In this investigation, the exposure factors under consideration were the extent to which physicians implemented the consultation recommendations and adhered to the anti-MDRO infection protocols proposed by clinical pharmacists. The treatment regimens outlined in the consultation documents were cross-referenced with what physicians actually prescribed, and instances of full or partial concordance were deemed indicative of acceptance of the consultation recommendations. The adoption rate was calculated as the proportion of accepted recommendations to the total requests made. The primary outcome was the proportion of patients who were effectively treated for anti-MDRO infection after physicians adopting consultation suggestions from pharmacists, which were regarded as effectiveness rate. The efficacy was evaluated 3 to 7 days after starting the recommended anti-infection regimen, with a 30-day follow-up period after consultation.

We evaluated the therapeutic efficacy following the Guiding Principles for the Clinical Application of Antimicrobial Agents (2015 edition).13 Effectiveness was operationally defined as the recovery or improvement in patients’ symptoms, signs, laboratory findings, and imaging results, with the bacteria transitioning to colonization and asymptomatic status.
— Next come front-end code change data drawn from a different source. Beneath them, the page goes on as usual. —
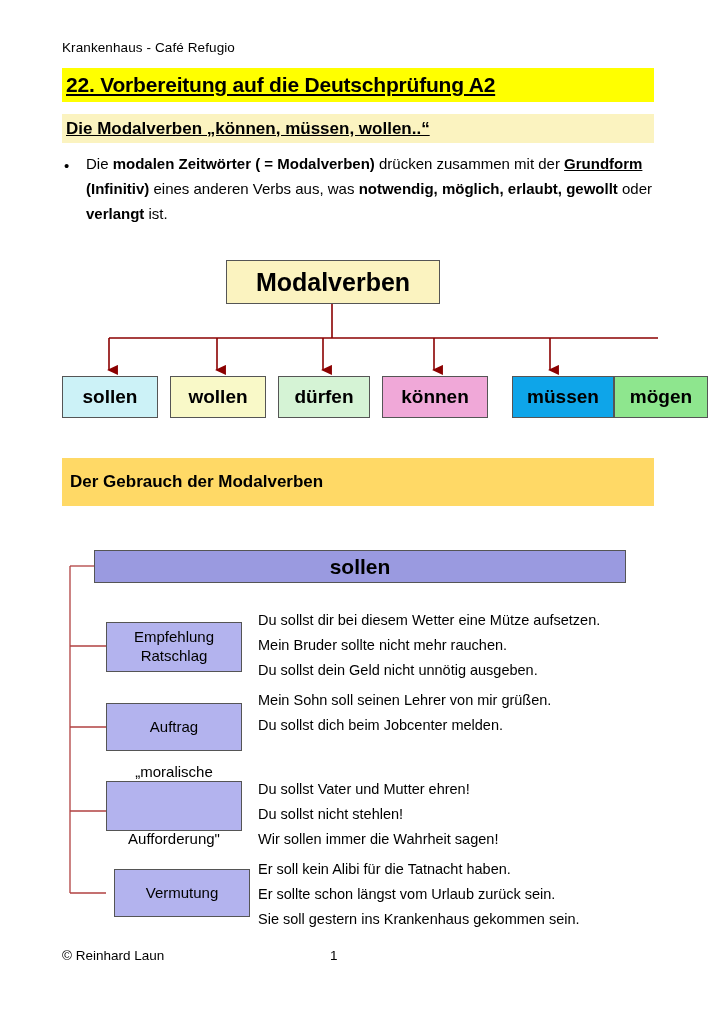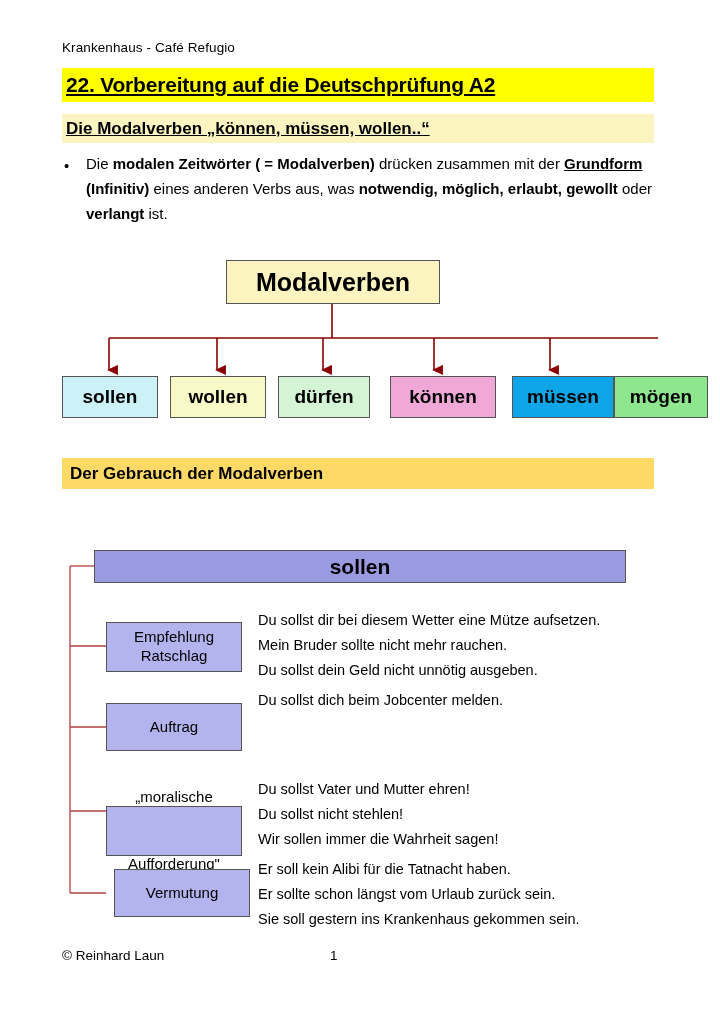--- a/index.html
+++ b/index.html
@@ -262,7 +262,7 @@
         <div class="leaf" style="left: 216px; width: 90px; background: rgb(213, 243, 213);">
           <span>dürfen</span>
         </div>
-        <div class="leaf" style="left: 328px; width: 104px; background: rgb(240, 168, 216);">
+        <div class="leaf" style="left: 320px; width: 104px; background: rgb(240, 168, 216);">
           <span>können</span>
         </div>
         <div class="leaf" style="left: 450px; width: 100px; background: #0ea5e9;">

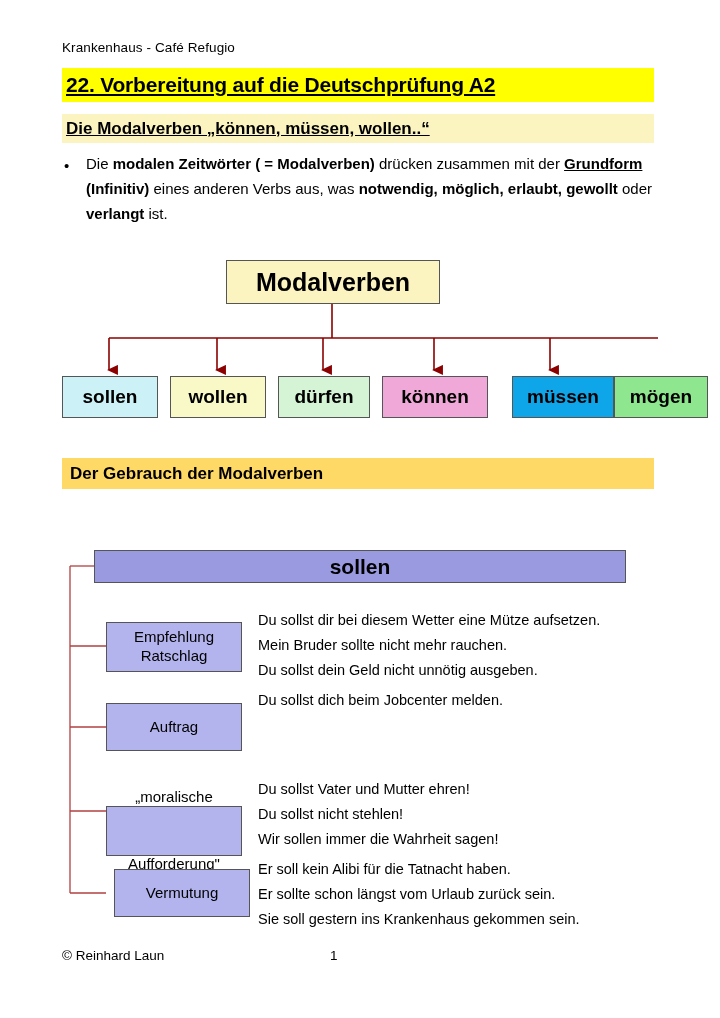--- a/index.html
+++ b/index.html
@@ -137,7 +137,7 @@
     left: 0;
     top: 458px;
     width: 592px;
-    height: 31px;
+    height: 48px;
     background: #ffd966;
     display: flex;
     align-items: center;

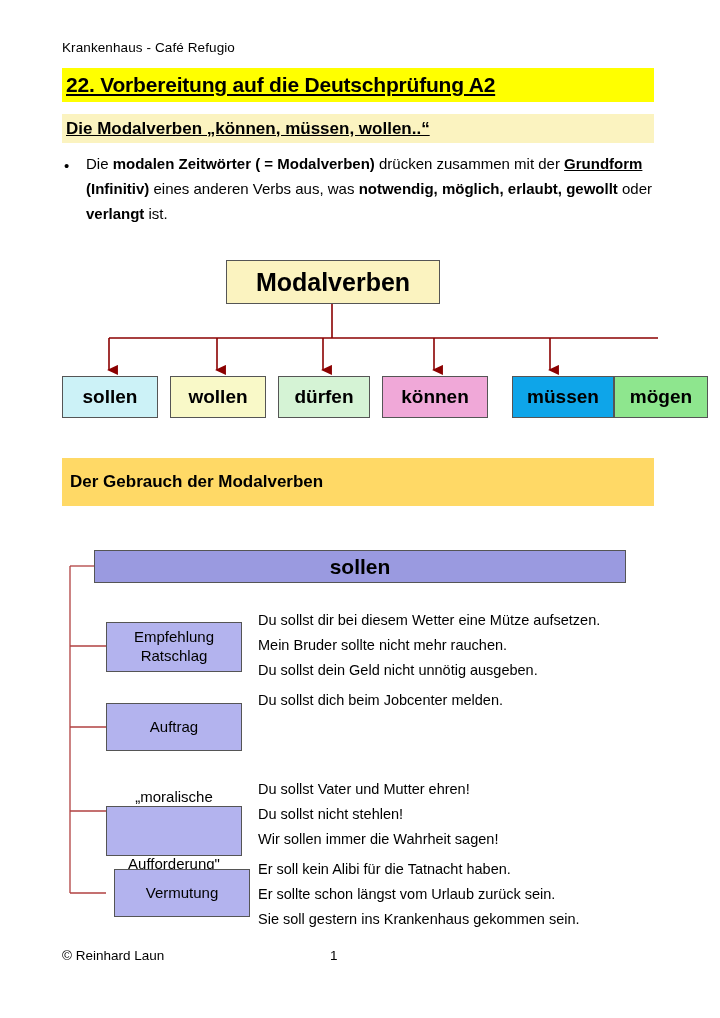--- a/index.html
+++ b/index.html
@@ -295,6 +295,7 @@
           <div>Auftrag</div>
         </div>
         <div class="ex-group" style="top: 688px; left: 196px;">
+          <div>Mein Sohn soll seinen Lehrer von mir grüßen.</div>
           <div>Du sollst dich beim Jobcenter melden.</div>
         </div>
         <div class="cat-box" style="top: 806px; left: 44px; width: 134px; height: 48px; gap: 48px;">

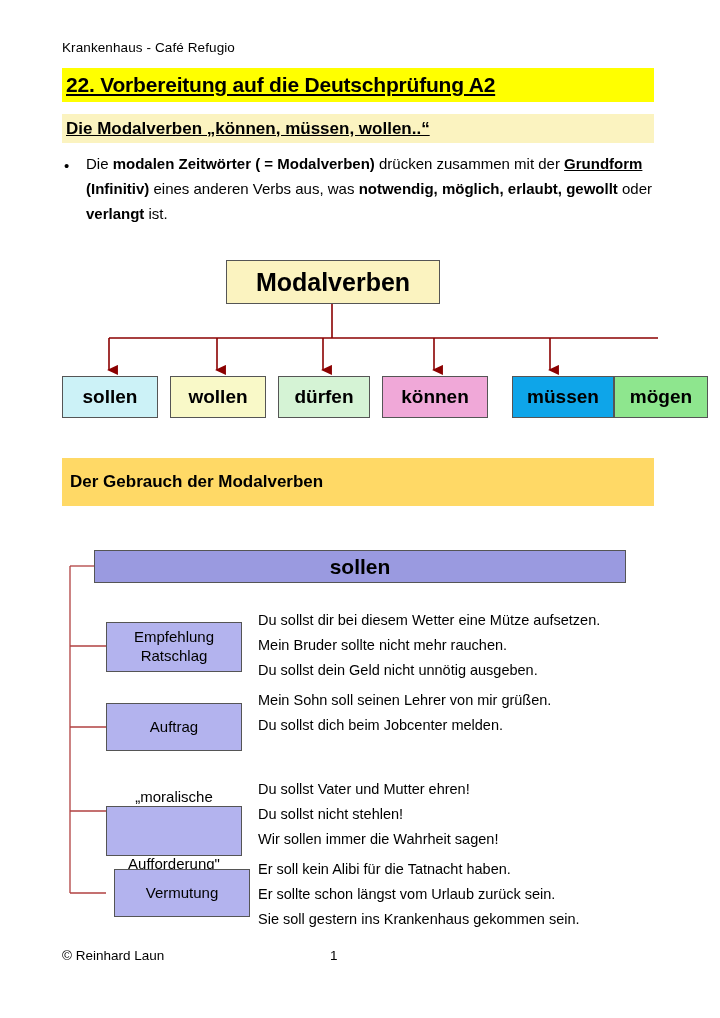--- a/index.html
+++ b/index.html
@@ -298,7 +298,7 @@
           <div>Mein Sohn soll seinen Lehrer von mir grüßen.</div>
           <div>Du sollst dich beim Jobcenter melden.</div>
         </div>
-        <div class="cat-box" style="top: 806px; left: 44px; width: 134px; height: 48px; gap: 48px;">
+        <div class="cat-box" style="top: 781px; left: 44px; width: 134px; height: 48px; gap: 48px;">
           <div>„moralische</div>
           <div>Aufforderung"</div>
         </div>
Any lack of improvement or worsening within 72 hours after treatment was deemed invalid. The severity of infection and sepsis were determined on the basis of physicians’ clinical judgment.

Data Collection and Management

The researchers constructed a comprehensive database to document pertinent information, including patients’ demographic characteristics (age, sex), medical history (diagnosis, comorbidities), organ function (liver and kidney), laboratory parameters (temperature, infection indicators like WBC, CRP, PCT), pre- and post-treatment imaging findings, infection sites, bacterial culture results, drug susceptibility testing, distribution of patients across departments, infection severity, consultation duration, and clinical pharmacists’ specialties. The data were extracted from inpatient electronic records and Hospital Information System (HIS). All procedures were performed independently by two pharmacists, and the validity and reliability of the assessments were confirmed by the third pharmacist.

Statistical Analysis

Statistical analysis was conducted using SPSS 25.0 software (SPSS Inc., Chicago, IL, USA) for Windows. Pareto charts were used to demonstrate the most common distribution of infection sites and MDROs in this study. Quantitative data were presented as mean ± standard deviation (SD), and qualitative data was given as number and percentage. To compare patient groups before and after treatments, T-test was used. Frequency, rate, or proportion was utilized to count data, which were then analyzed by a chi-square test. Kaplan–Meier survival curves were employed to analyze the survival status of the patients with CRKP, CRAB, CRPA, MRSA, and VRE infection. Cox proportional hazards regression analysis was performed to assess survival outcomes.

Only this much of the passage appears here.